April 03, 2014
A new survey from accountancy group MHA has found that 92% of SME manufacturers predict growth in 2014, but an ongoing skills shortage could hinder their plans.
The research shows growing optimism among manufacturers. However, there is a shortage of recruits at every level – even though there has been a 13% rise in the numbers taking on apprentices.
The availability of skilled engineers and graduates is a problem for 65% of manufacturers despite the fact that 59% expect to see an increase in staff numbers in 2014 and 64% of companies intend to take on apprentices or trainees.
Chris Coopey, head of MHA's manufacturing group, describes the skills shortage as "a national scandal". He said: "The sector continues to suffer from a shortage of capable and motivated recruits and skilled engineers, including graduate engineers.
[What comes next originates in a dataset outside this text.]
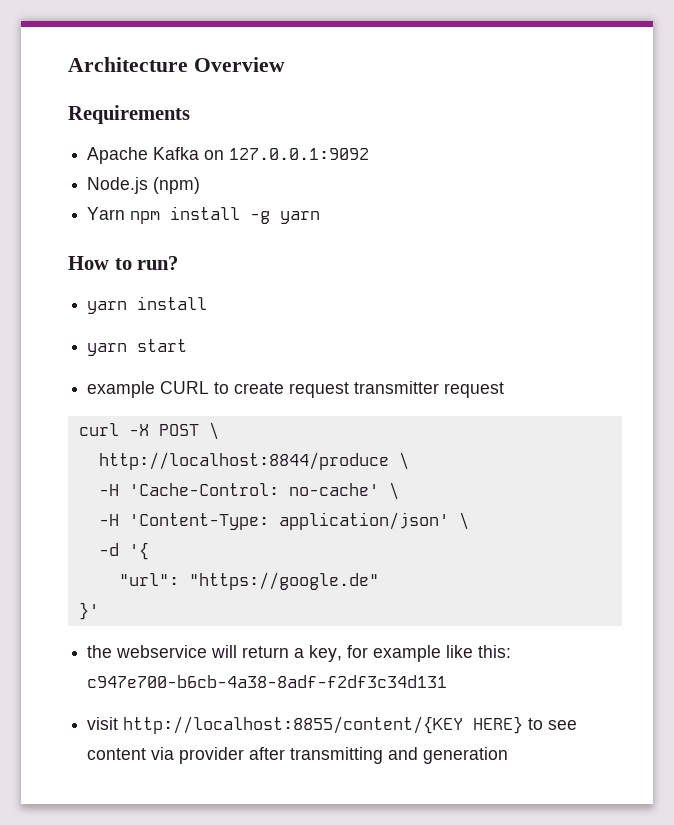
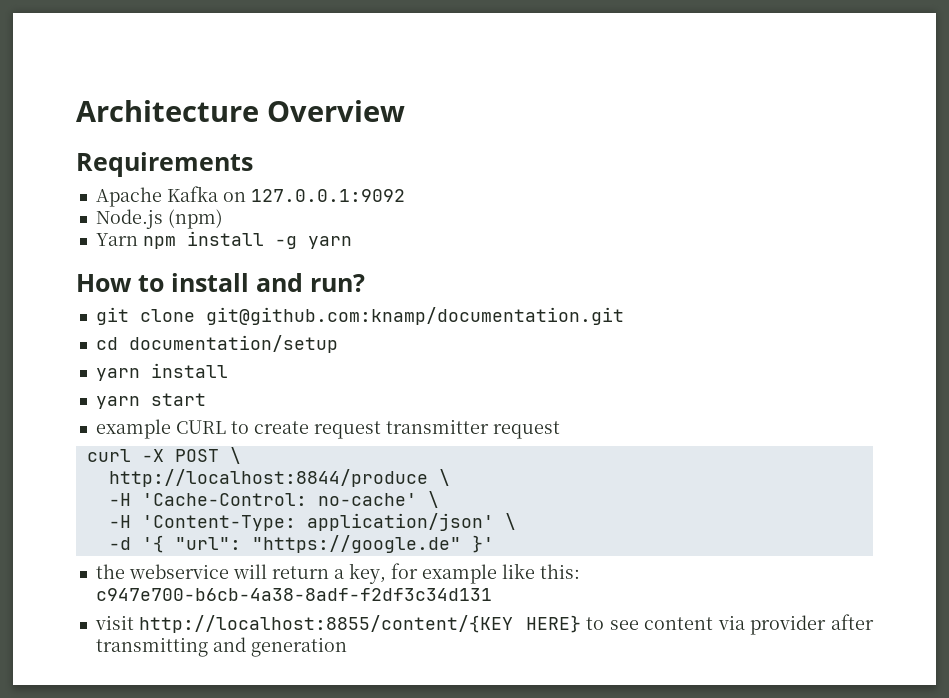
(132, 264) none -> [171,273,303,292] install and
(179, 263) none -> [95,307,624,325] [95,335,338,353] // git clone git@github.com:knamp/documentation.git // cd documentation/setup
(149, 551) // -> (164, 544) none
(379, 581) // -> (461, 544) none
This will become a real barrier to growth and will undoubtedly affect the UK's ability to compete on the global stage."
Coopey added: "We need to get to grips once and for all with motivating our young people to consider a career in engineering and manufacturing. Failing to grasp this nettle will mean that the manufacturing renaissance the UK needs will be strangled at birth and the competitive ability of UK manufacturers looking to trade around the world will be seriously compromised."
Meanwhile, John Longworth, director general of the British Chambers of Commerce, told the BCC annual conference this week that "great growth is not a luxury, it's a necessity."
And one of the key challenges to growth is education, said Longworth: "Preparing this next generation for the British workforce is too important to the economy for us to ignore. The schools system must prepare those individuals who have academic ability, but who do not currently have access to universities, by whatever means, for the sake of the economy."
He added: "But it's not at the pure academic end of the spectrum of our talent pool that we have the greatest problems. Some educational institutions do a great job linking with employers, but far too many have lost the vocational plot."